La Tribune
22 juin 2004 · Hervé Pons
Tragédie sur un air léger
Éric Vigner adapte magistralement " ANTIGONA " de TRAETTA (XVIIle siècle).
"ANTIGONA de TRAETTA, c'est ce qui resterait d'une humanité délitée, déshydratée. Une Atlantide dans la cosmogonie du temps où s'élève, voie lactée, la plainte infinie et insondable du mystère originel. " Éric Vigner redonne ses lettres de noblesse à une ANTIGONE un peu malmenée par les expérimentations baroques du compositeur TOMMASO TRAETTA qui, outre le refus du tragique pour le gai et le joli, avait entrepris dans les années 1750 de reformer l'opéra seria italien, un peu figé il est vrai.
Bien lui en pris, musicalement en tout cas.Toutefois, qu'il termine son ANTIGONE par un happy end était peut-être audacieux pour l'époque, mais semble aujourd'hui dérisoire. Ainsi Vigner, en homme de théâtre et amateur de la tragédie, rend à Sophocle sa fin et donne à l'oeuvre de TRAETTA la dimension dramatique qui lui manquait.
Le sel de la tragédie. Ici, donc, ANTIGONE meurt et la force de transgression de son geste envers l'ordre divin — enterrer son frère contre l'avis de Créon — renvoie à la malédiction des Atrides et fait le sel de la tragédie. Loin du folklore auquel aurait pu inviter la musique riante et efferves- cente de TRAETTA, la mise en scène pleine de force, de précision et de solennité, crée un univers tout de contradictions propre au style tragique. Les costumes de Paul Quenson jouent l'uniformité et la simplicité pour mieux souligner l'implacabilité de cette destinée.

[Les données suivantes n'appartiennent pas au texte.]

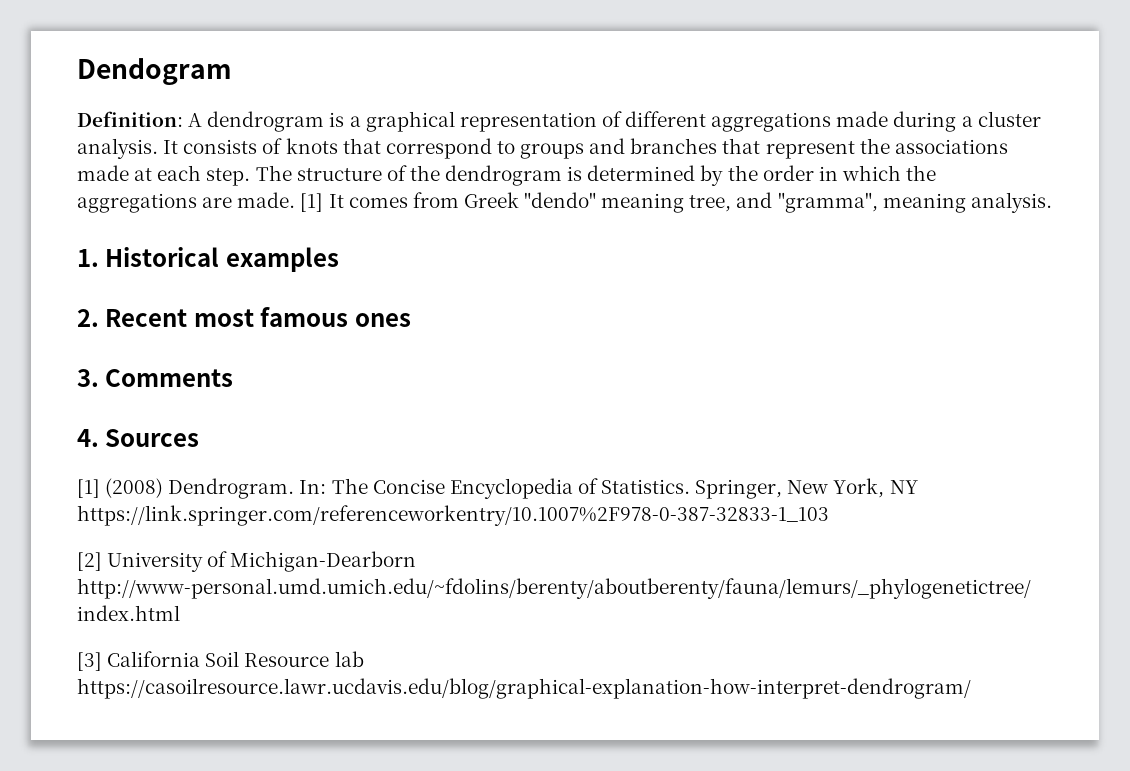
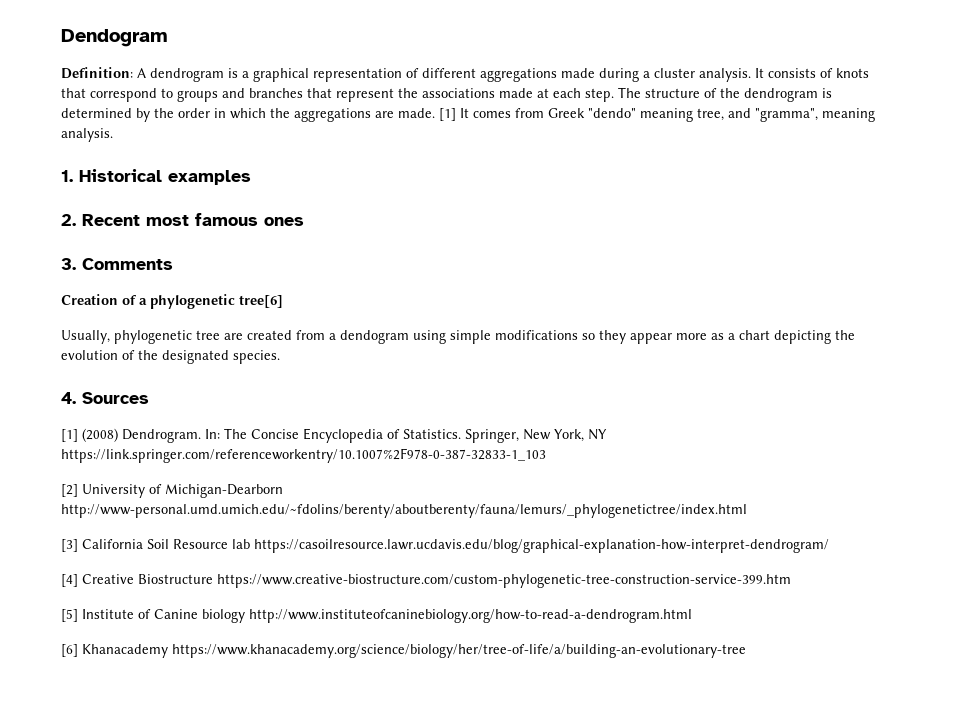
(234, 378) none -> [61,294,283,309] [61,330,855,344] [61,350,280,364] // Creation of a phylogenetic tree[6] // Usually, phylogenetic tree are created from a dendogram using simple modifications so they appear more as a chart depicting the evolution of the designated species.
(971, 688) none -> [61,574,791,588] [61,609,692,623] [61,644,746,658] // [4] Creative Biostructure https://www.creative-biostructure.com/custom-phylogenetic-tree-construction-service-399.htm // [5] Institute of Canine biology http://www.instituteofcaninebiology.org/how-to-read-a-dendrogram.html // [6] Khanacademy https://www.khanacademy.org/science/biology/her/tree-of-life/a/building-an-evolutionary-tree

Et que Vigner, pour les décors, ait fait appel au Cabinet M/M (les graphistes de Bjorg ou Madonna), avec qui il travaille depuis longtemps dans son Centre dramatique national de Lorient, peut, sur le papier, paraître surprenant. Mais cela l'est beaucoup moins lorsque l'on voit ces vastes toiles noires et blanches, aux motifs abstraits, s'imbriquer, se succéder dans un va-et-vient robotique et régénérateur afin que cette tragédie trouve un sens dans notre monde contemporain.
La musique, brillamment dirigée par Christophe Rousset, abonde dans le sens de TRAETTA afin d'en donner toutes les couleurs possibles ; et elles sont nombreuses, vivantes et bariolées. Ces partis pris opposés du chef d'orchestre et du metteur en scène, qui aiment à travailler ensemble, donne de l'ampleur et de la vitalité à cet opéra qui, sans cela, pourrait très vite devenir dégoulinant de pathos.TRAETTA, auteur d'une quarantaine d'opéras, est ici servi par un trio vocal d'une excellence rare : Maria Bayo, Laura Polverelli et Marina Comparato. Et Éric Vigner a su, une fois encore, réunir autour de lui des artistes certes bigarrés mais au service d'un théâtre d'art qui se moque des conventions et réaffirme les vertus de la transgression.